[Feature] adapt to uva buffer and main2main (#6657)

### What this PR does / why we need it? vllm model runner v2 use uva buffer to prepare input data, but npu doesn't support uva yet, this pr implement a uvawrapper class to mimic gpu's uva backend. what's more, this pr make some modifications to adapt to the newer main branch. ### Does this PR introduce _any_ user-facing change? no ### How was this patch tested? - vLLM main: 13397841ab --------- Signed-off-by: Ronald1995 <ronaldautomobile@163.com>
2026-02-12 10:36:31 +08:00
parent 56269eae0e
commit f1ffb5fb19
14 changed files with 407 additions and 179 deletions
--- a/vllm_ascend/worker/v2/attn_utils.py
+++ b/vllm_ascend/worker/v2/attn_utils.py
@@ -42,17 +42,21 @@ def get_attn_mask_builder(device: torch.device):


 def build_attn_metadata(
+    *,
    attn_metadata_builders: list[AttentionMetadataBuilder],
    num_reqs: int,
    num_tokens: int,
    query_start_loc_gpu: torch.Tensor,
    query_start_loc_cpu: torch.Tensor,
+    max_query_len: int,
    seq_lens: torch.Tensor,
-    seq_lens_np: np.ndarray,
-    num_computed_tokens_cpu: torch.Tensor | None,
+    max_seq_len: int,
    block_tables: Sequence[torch.Tensor],
    slot_mappings: torch.Tensor,
    kv_cache_config: KVCacheConfig,
+    # extra attributes for ascend npus.
+    seq_lens_np: np.ndarray | None = None,
+    num_computed_tokens_cpu: torch.Tensor | None = None,
    positions: torch.Tensor | None = None,
    attn_state: Any | None = None,
    graph_pad_size: int = -1,
@@ -61,9 +65,13 @@ def build_attn_metadata(
 ) -> dict[str, Any]:
    """Build attention metadata for Ascend NPUs."""

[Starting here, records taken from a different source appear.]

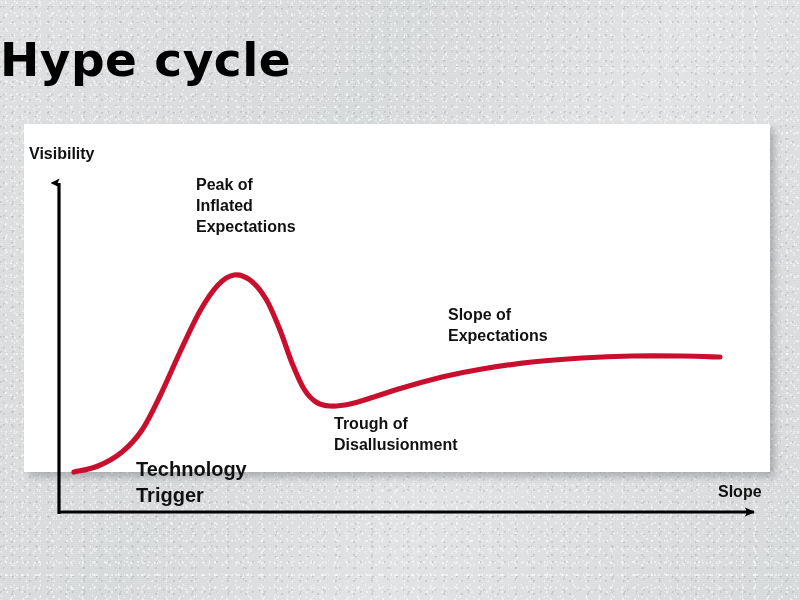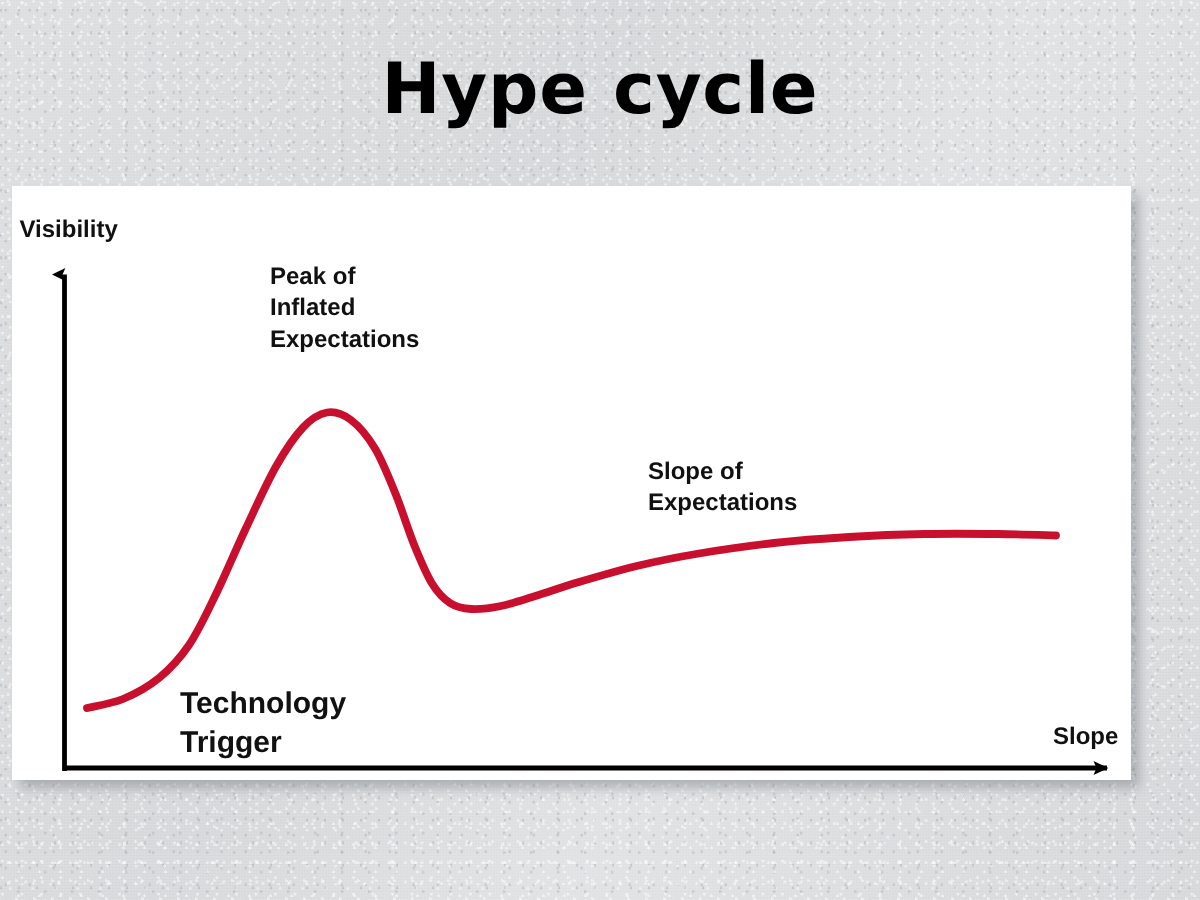--- a/index.html
+++ b/index.html
@@ -55,7 +55,7 @@
     left: 0;
     top: 36px;
     width: 800px;
-    text-align: center;
+    text-align: left;
     font-family: "DejaVu Sans", sans-serif;
     font-weight: bold;
     font-size: 47px;

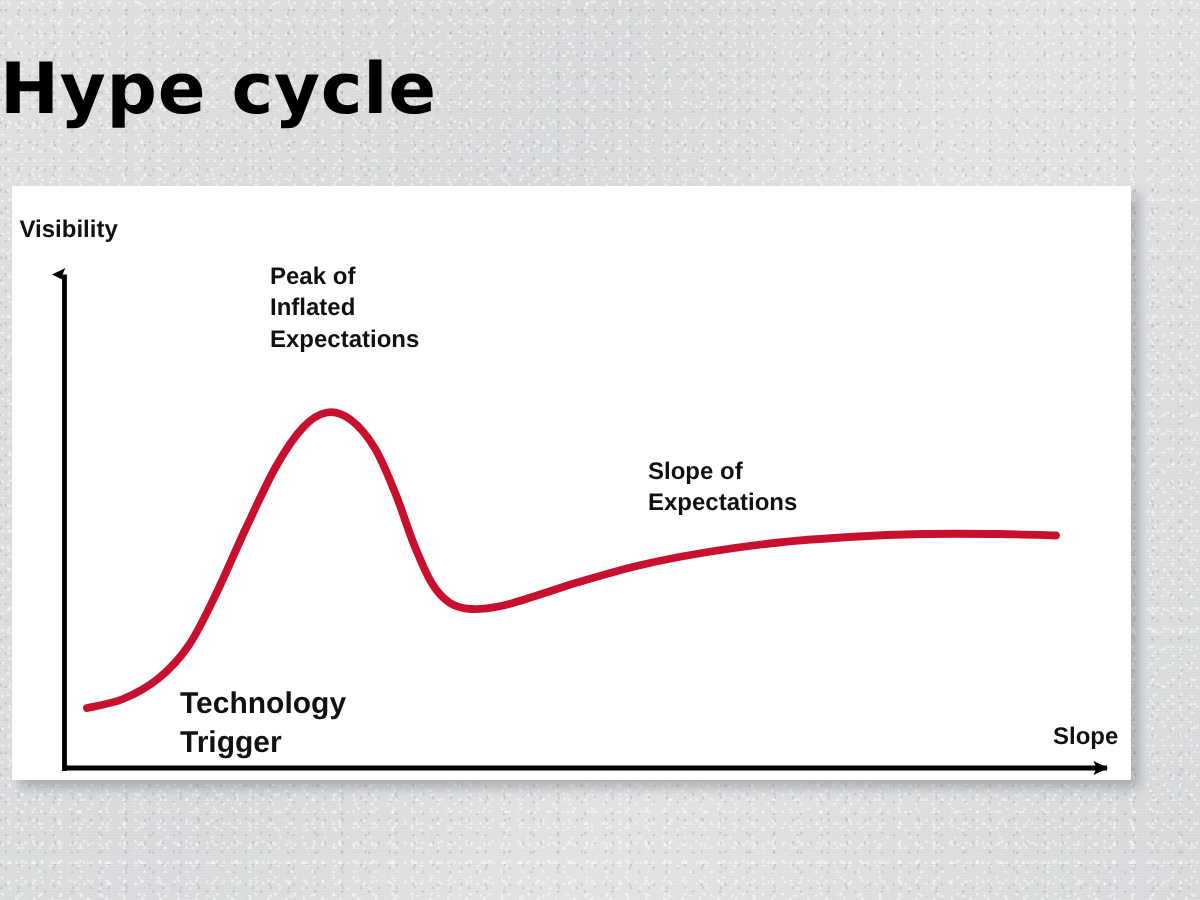--- a/index.html
+++ b/index.html
@@ -67,10 +67,10 @@
 
   #chart-panel {
     position: absolute;
-    left: 8px;
+    left: 24px;
     top: 124px;
     width: 746px;
-    height: 396px;
+    height: 348px;
     background: #ffffff;
     box-shadow: 5px 5px 7px rgba(95,99,105,0.38);
   }

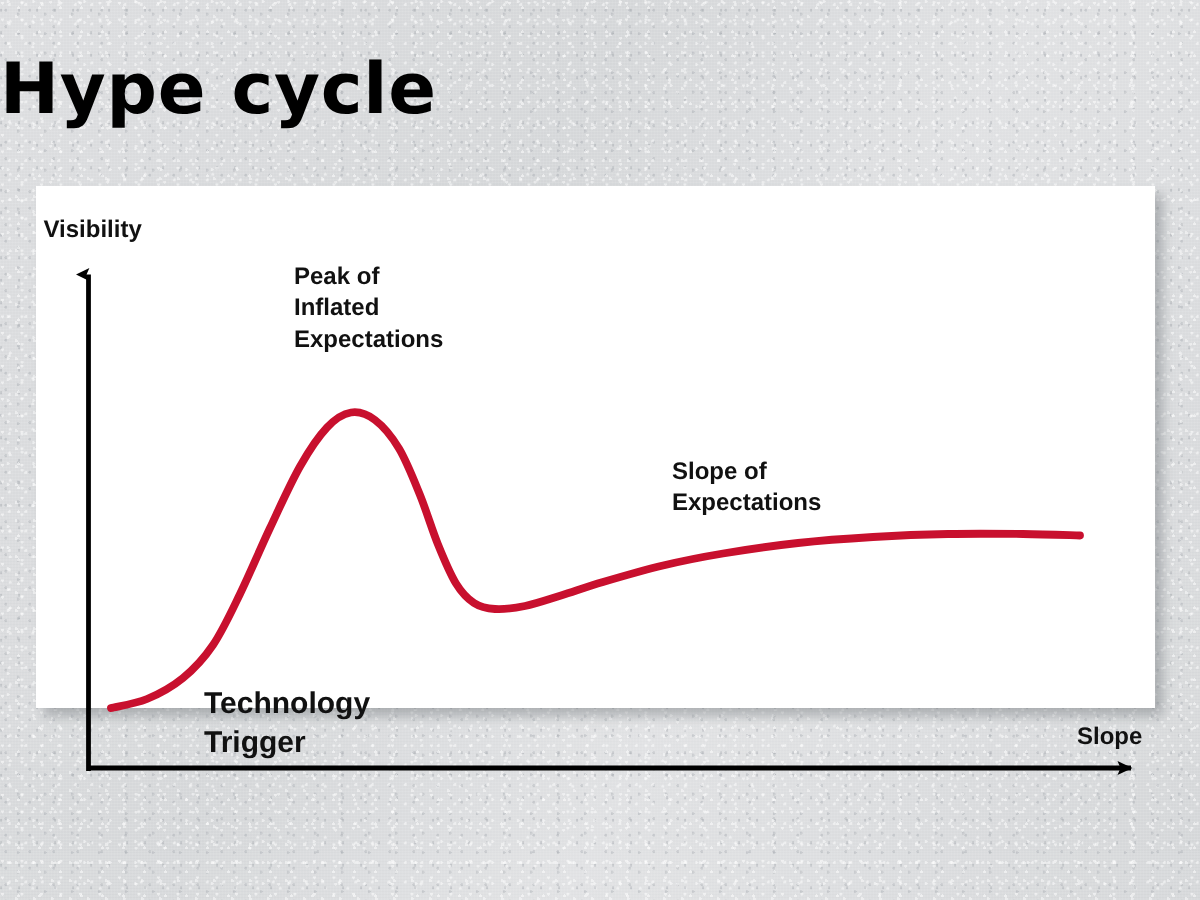--- a/index.html
+++ b/index.html
@@ -138,6 +138,8 @@
     <div class="chart-label" id="label-trigger">Technology
 Trigger</div>
 
+    <div class="chart-label" id="label-trough">Trough of
+Disallusionment</div>
 
     <div class="chart-label" id="label-slope">Slope of
 Expectations</div>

    # TODO(Ronald1995): optimize AscendCommonAttentionMetadata.
-    max_query_len = int(query_start_loc_cpu.max())
-    seq_lens_cpu = torch.from_numpy(seq_lens_np)
-    max_seq_len = int(seq_lens_cpu.max())
+
+    # seq_lens_np is used for ascend npus, it maybe None in spec_decode case,
+    # we fill it with max_seq_len in case `attn_metadata_builder.build` raise
+    # an error.
+    if seq_lens_np is None:
+        seq_lens_np = np.full(num_reqs, max_seq_len, dtype=np.int32)
+    seq_lens_cpu = torch.from_numpy(seq_lens_np)[:num_reqs]
    # torch_npu._reshape_and_cache operator requires slot_mappings to
    # be torch.int32.
    slot_mappings = slot_mappings.to(torch.int32)
@@ -77,7 +85,7 @@ def build_attn_metadata(
        common_attn_metadata = AscendCommonAttentionMetadata(
            query_start_loc=query_start_loc_gpu,
            query_start_loc_cpu=query_start_loc_cpu,
-            seq_lens_cpu=seq_lens_cpu[:num_reqs],
+            seq_lens_cpu=seq_lens_cpu,
            seq_lens=seq_lens[:num_reqs],
            num_reqs=num_reqs,
            num_actual_tokens=num_tokens,